Le texte de cette page a été corrigé et est conforme au fac-similé.
8
Le Nain Noir

pente douce d’une verte colline, le murmure d’une source limpide, ou le labyrinthe compliqué d’un bosquet sauvage, étaient des scènes qu’il contemplait, disait-il, avec un plaisir inexprimable pendant des heures entières. C’est peut-être pour cette raison qu’il aimait à lire les poésies pastorales de Shenstone et quelques passages du Paradis perdu. L’auteur l’a entendu répéter d’une voix discordante la fameuse description du Paradis terrestre, et il paraissait en sentir toute la beauté. Ses autres études étaient d’un genre différent et avaient principalement rapport à la polémique religieuse. Il n’allait jamais à l’église de sa paroisse, ce qui faisait qu’on le soupçonnait d’avoir des opinions hétérodoxes, quoiqu’il soit probable que sa répugnance avait pour motif le désagrément d’exposer sa tournure difforme aux regards d’un nombre considérable de personnes.
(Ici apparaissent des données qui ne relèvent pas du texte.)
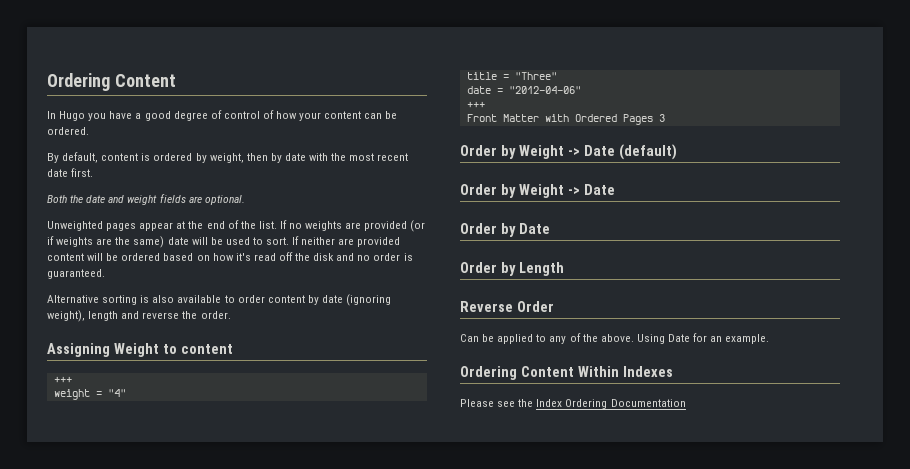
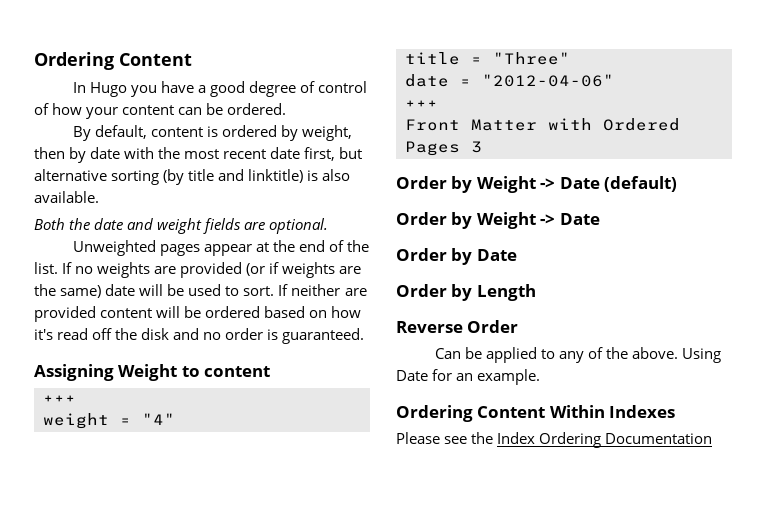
[71,168,94,177] first. -> [304,147,363,161] [34,169,351,185] [34,191,99,203] first, but alternative sorting (by title and linktitle) is also available.
[47,294,392,306] [47,310,231,322] // Alternative sorting is also available to order content by date (ignoring weight), length and reverse the order. -> (365, 336) none

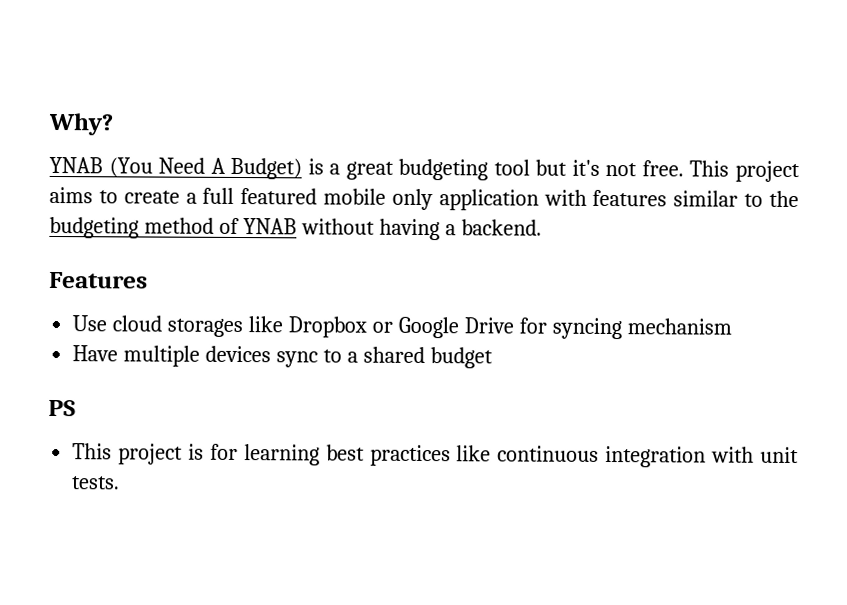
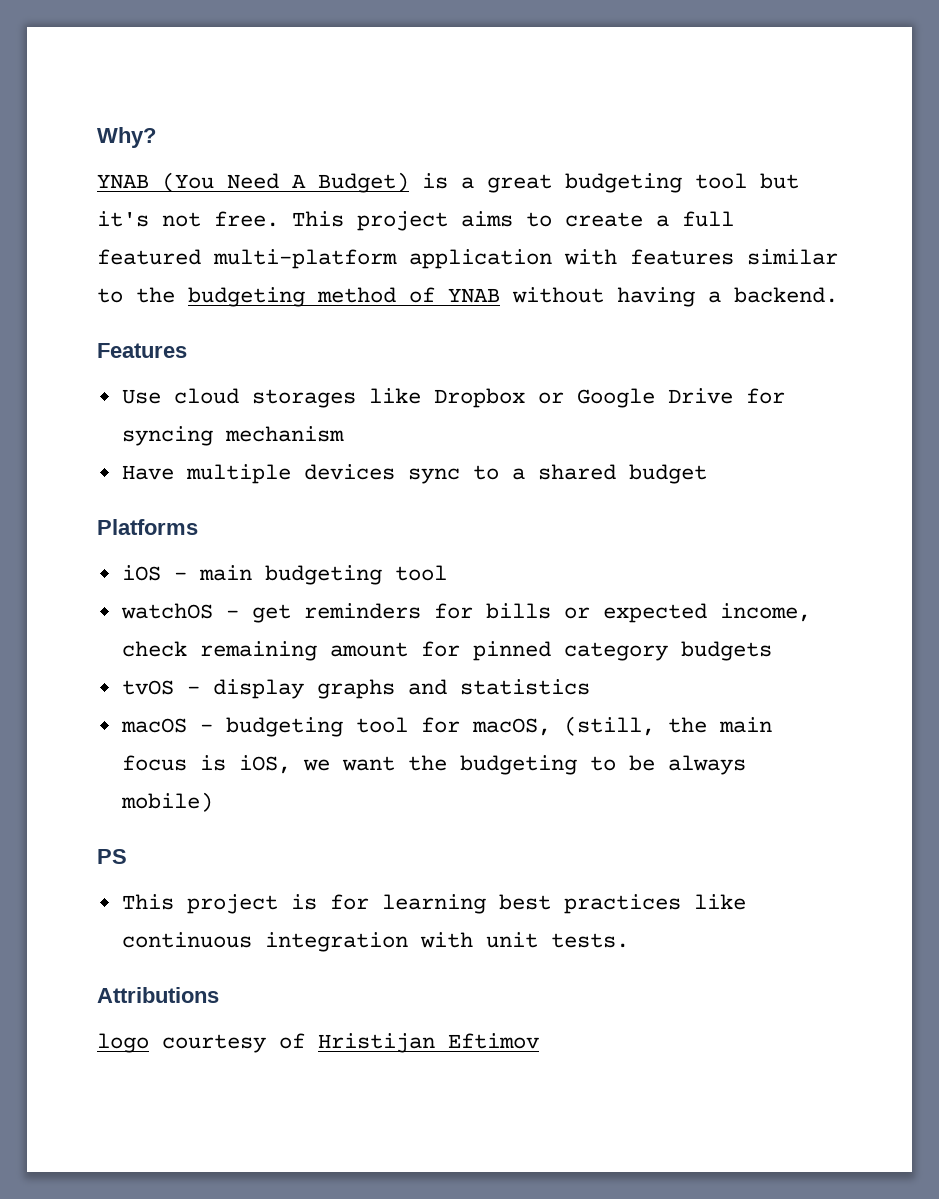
[323,188,433,211] mobile only -> [213,249,397,269] multi-platform
(493, 358) none -> [97,519,198,535] [121,565,447,585] [120,603,811,623] [121,641,772,661] [121,679,590,699] [120,716,772,737] [121,755,746,775] [120,792,213,812] // Platforms // iOS - main budgeting tool // watchOS - get reminders for bills or expected income, check remaining amount for pinned category budgets // tvOS - display graphs and statistics // macOS - budgeting tool for macOS, (still, the main focus is iOS, we want the budgeting to be always mobile)
(121, 483) none -> [97,987,219,1003] [97,1033,539,1053] // Attributions // logo courtesy of Hristijan Eftimov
Il parlait de la vie future avec un sentiment profond de piété, et même en versant des larmes. Il ne pouvait soutenir l’idée que ses restes seraient mêlés avec les ordures du cimetière comme il appelait les ossements du vulgaire : aussi, avec son goût ordinaire, fit-il choix d’un endroit charmant et agreste dans le vallon où était situé son ermitage, pour y reposer après sa mort. Dans la suite, cependant, il changea d’avis, et il finit par être enterré dans le cimetière commun de la paroisse de Manor.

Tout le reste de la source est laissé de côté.